Another burned-out property that appeared to be the victim of some heating device gone rogue.
Some very expensive looking boats, and a lot of boathouses built right onto the water. The tides didn’t move much in this region so the gaps could be small.
Why put hooks in the ground when you can just use water?
The combination of boats and manicured land reminded me of super-affluent regions in California. Over there, if you wanted a lifestyle like this, you first needed the land, which would probably cost you five or ten times more than here, and a similar amount in taxes in absolute terms. If you farmed it was very likely you were already wealthy, and farming for the hell of it — for example to make your own toy brand of wine.
There were of course serious farms in California – lots of them – but they tended to be inland, larger, and had a busier, slightly cluttered look, because the owners were constantly planting, repairing, harvesting, digging, fertilizing, et cetera.
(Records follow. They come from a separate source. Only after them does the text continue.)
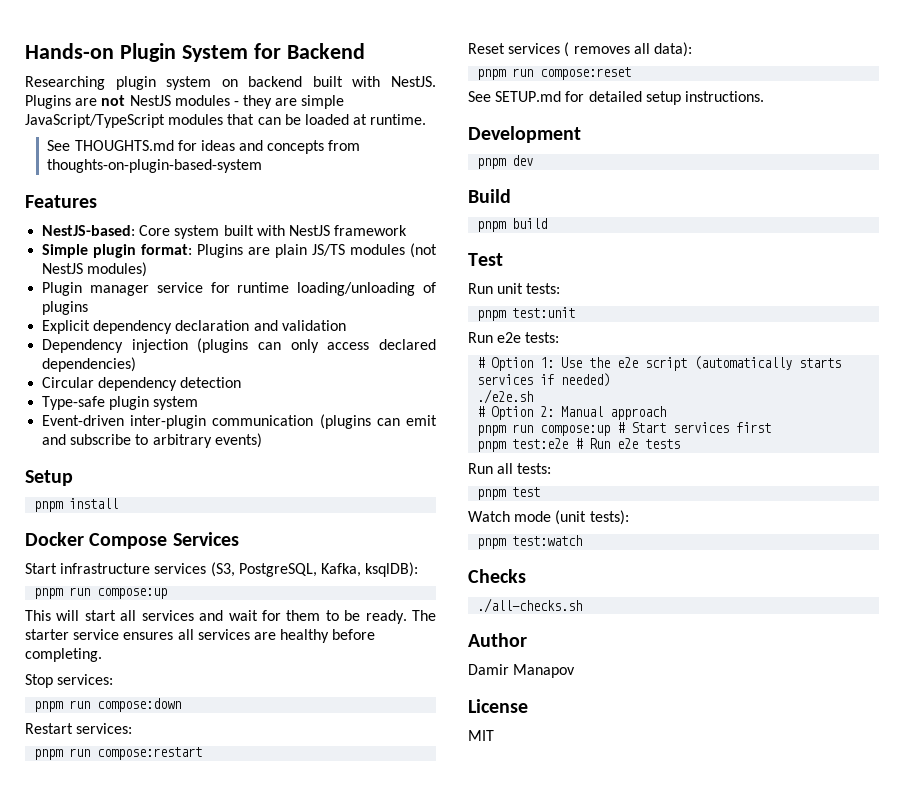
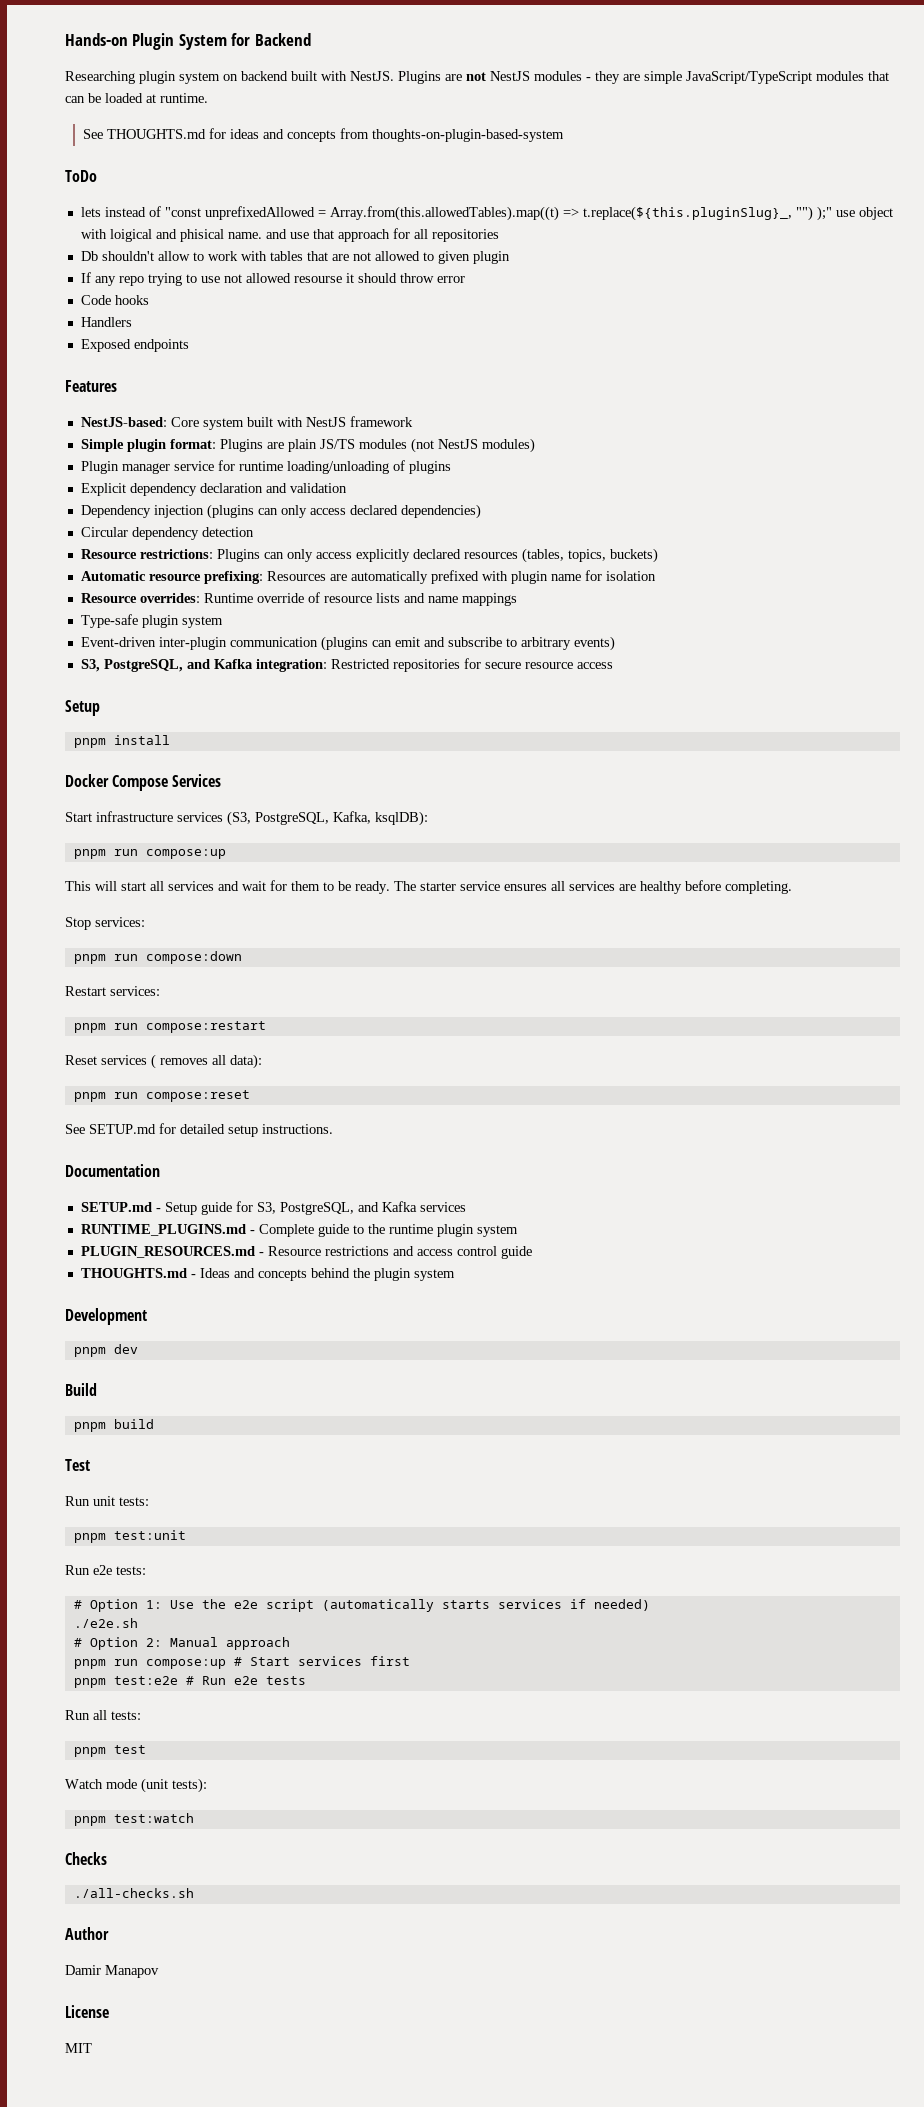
+ ToDo
+ lets instead of "const unprefixedAllowed = Array.from(this.allowedTables).map((t) => t.replace(${this.pluginSlug}_, "") );" use object with loigical and phisical name. and use that approach for all repositories
+ Db shouldn't allow to work with tables that are not allowed to given plugin
+ If any repo trying to use not allowed resourse it should throw error
+ Code hooks
+ Handlers
+ Exposed endpoints
+ Resource restrictions: Plugins can only access explicitly declared resources (tables, topics, buckets)
+ Automatic resource prefixing: Resources are automatically prefixed with plugin name for isolation
+ Resource overrides: Runtime override of resource lists and name mappings
+ S3, PostgreSQL, and Kafka integration: Restricted repositories for secure resource access
+ Documentation
+ SETUP.md - Setup guide for S3, PostgreSQL, and Kafka services
+ RUNTIME_PLUGINS.md - Complete guide to the runtime plugin system
+ PLUGIN_RESOURCES.md - Resource restrictions and access control guide
+ THOUGHTS.md - Ideas and concepts behind the plugin system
Then again, I was probably reading too much into the distinction here, in economic terms. It’s likely that a small, manicured farm here is not just a lifestyle choice but is integrated enough with collective efforts in adjacent farms to make the profit margins worthwhile. It’s also likely I was seeing lots of small farms because there had been a country-wide movement to subdivide large ones, creating “cluster farms” run by individual families. The distribution of land ownership in California had taken a very different route.
(Fun fact: In terms of land area, Norway is only 10% smaller than California!)
After a particularly steep hill, I crossed a high bridge and descended into another small town. It was a long day of riding and I was running low on snacks. Eventually I turned to the bag of brazil nuts I’d carried all the way here from a Sacramento food co-op. Bland, but filling…
Not sure what these little flowers are, but they’re pretty.
In the evening I reached the town of Mandal, and stopped just long enough to buy a massive pile of Thai food. The campground was in a forest on the west side.
It’s a self-serve operation here. Back home you exchange canisters and some company fills them up.
A smooth deployment of the overcomplicated campsite!
It had been a long day with a lot of hills, but definitely a success. My legs had done well. No stiffness, just a general whole-body feeling of exhaustion, and the Thai food was helping with that.
Onward to the next day!
Escaflowne Corner, Episode 2
Lots of fantastical scenery, a couple more characters, and some choice mech sword-clashing. It’s all such a 90’s anime time capsule. Once again, Hitomi saves the day with premonitions and female rage. Looks like this is going to be a pattern.
Is Hitomi’s immaturity a calculated choice by writers to appeal to young boys … or a side effect of Japanese anime artists being ignorant about how women work in general, in the very buttoned-down and segregated culture of 90’s Japan?